We numerically investigate the generalized Steklov problem for the modified Helmholtz equation and focus on the relation between its spectrum and the geometric structure of the domain. We address three distinct aspects: (i) the asymptotic behavior of eigenvalues for polygonal domains; (ii) the dependence of the integrals of eigenfunctions on the domain symmetries; and (iii) the localization and exponential decay of Steklov eigenfunctions away from the boundary for smooth shapes and in the presence of corners.
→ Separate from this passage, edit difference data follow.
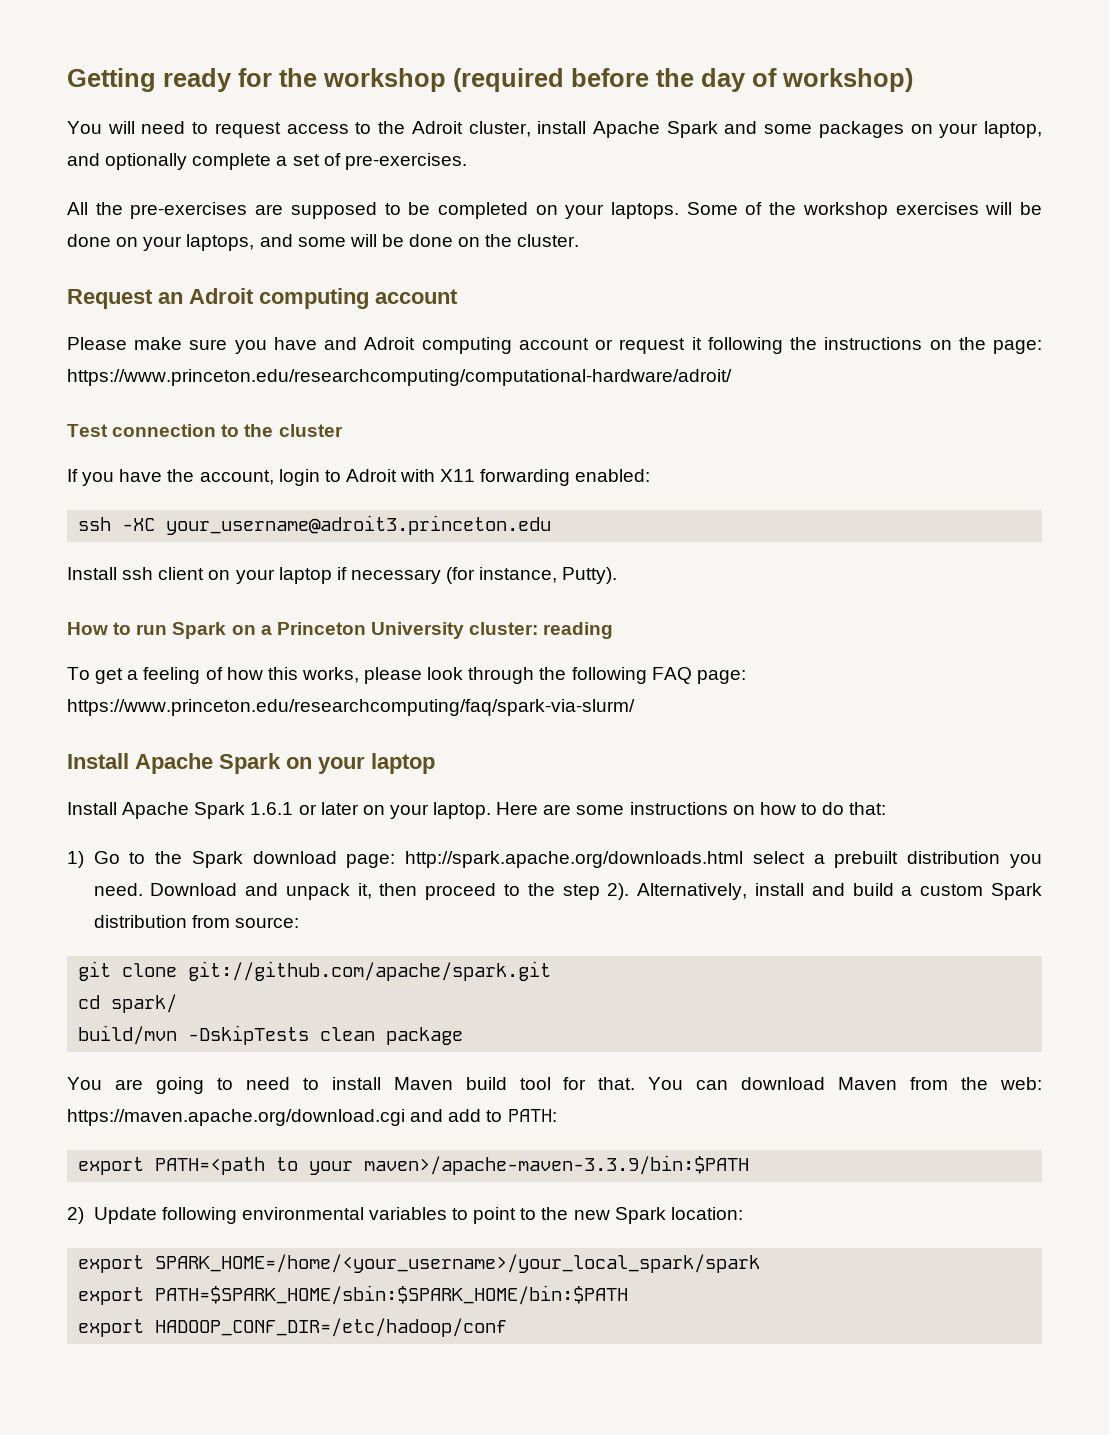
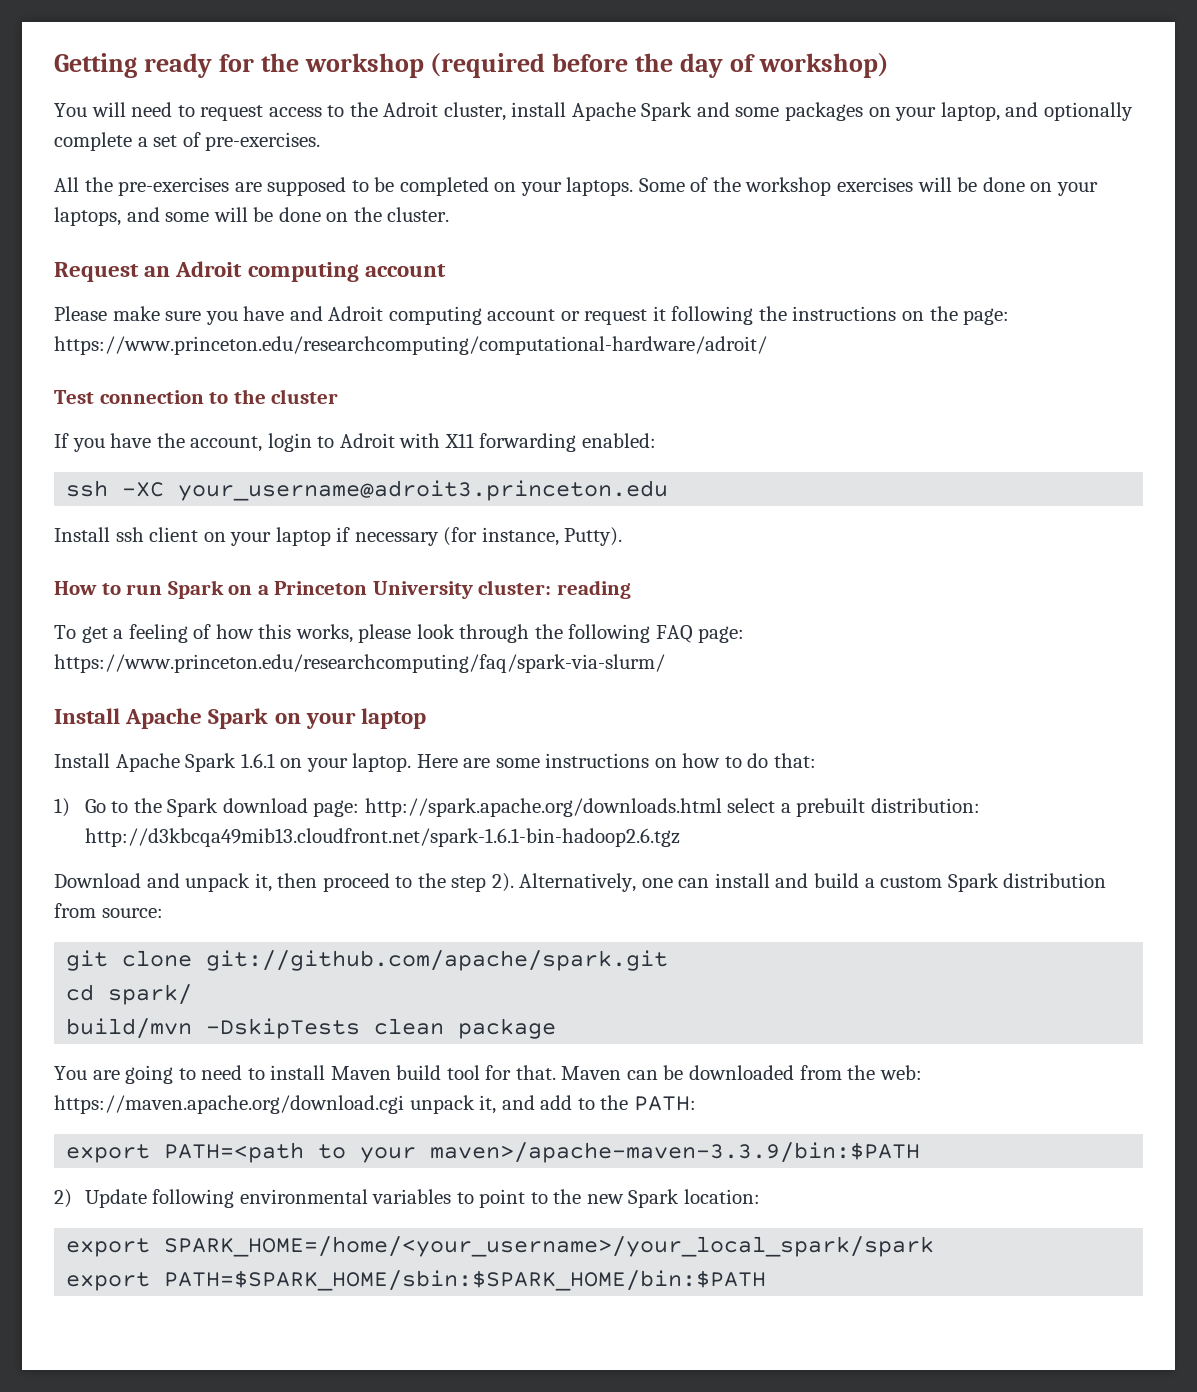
- Install Apache Spark 1.6.1 or later on your laptop.
+ Install Apache Spark 1.6.1 on your laptop.
- 1) Go to the Spark download page: http://spark.apache.org/downloads.html select a prebuilt distribution you need. Download and unpack it, then proceed to the step 2).
+ 1) Go to the Spark download page: http://spark.apache.org/downloads.html select a prebuilt distribution: http://d3kbcqa49mib13.cloudfront.net/spark-1.6.1-bin-hadoop2.6.tgz
+ Download and unpack it, then proceed to the step 2).
- Alternatively, install and build a custom Spark distribution from source:
+ Alternatively, one can install and build a custom Spark distribution from source:
- You can download Maven from the web: https://maven.apache.org/download.cgi and add to PATH:
+ Maven can be downloaded from the web: https://maven.apache.org/download.cgi unpack it, and add to the PATH:
- export HADOOP_CONF_DIR=/etc/hadoop/conf

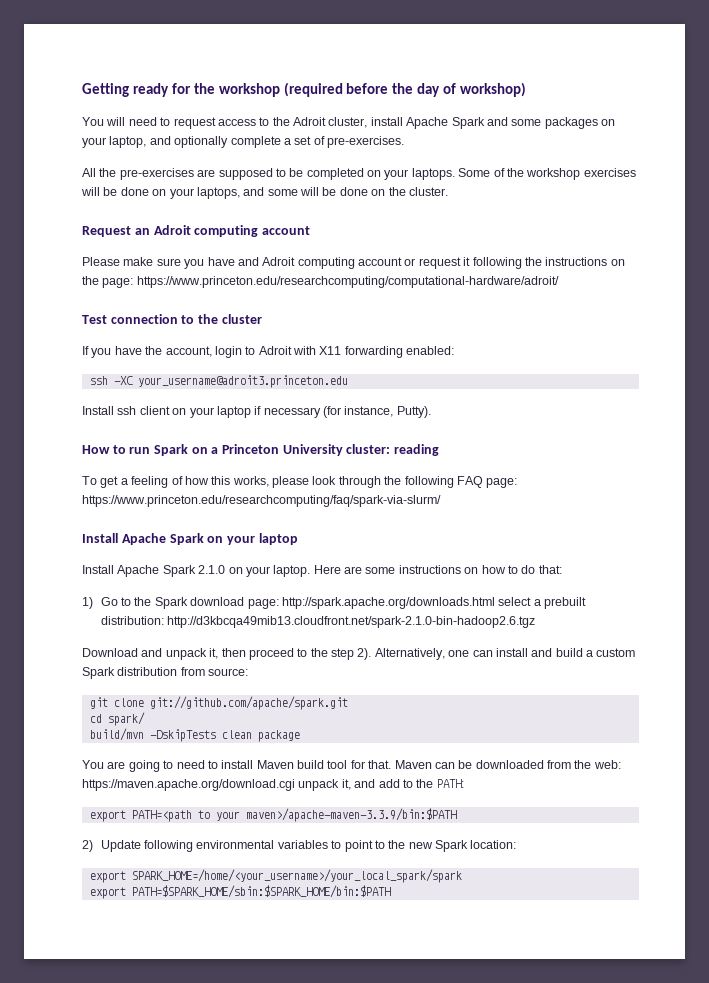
- Install Apache Spark 1.6.1 on your laptop.
+ Install Apache Spark 2.1.0 on your laptop.
- 1) Go to the Spark download page: http://spark.apache.org/downloads.html select a prebuilt distribution: http://d3kbcqa49mib13.cloudfront.net/spark-1.6.1-bin-hadoop2.6.tgz
+ 1) Go to the Spark download page: http://spark.apache.org/downloads.html select a prebuilt distribution: http://d3kbcqa49mib13.cloudfront.net/spark-2.1.0-bin-hadoop2.6.tgz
For this purpose, we implemented two complementary numerical methods to compute the eigenvalues and eigenfunctions of the associated Dirichlet-to-Neumann operator for various simply-connected planar domains. We also discuss applications of the obtained results in the theory of diffusion-controlled reactions and formulate several conjectures with relevance in spectral geometry.

翻译：我们针对修正亥姆霍兹方程的广义Steklov问题进行了数值研究，重点考察其谱与区域几何结构之间的关系。本研究探讨了三个不同方面：（i）多边形区域特征值的渐近行为；（ii）特征函数积分对区域对称性的依赖性；（iii）光滑形状及含角点情形下Steklov特征函数远离边界时的局域化与指数衰减性质。为此，我们实现了两种互补的数值方法，用于计算各类单连通平面区域上相关Dirichlet-to-Neumann算子的特征值与特征函数。此外，我们讨论了所得结果在扩散控制反应理论中的应用，并提出了若干与谱几何相关的猜想。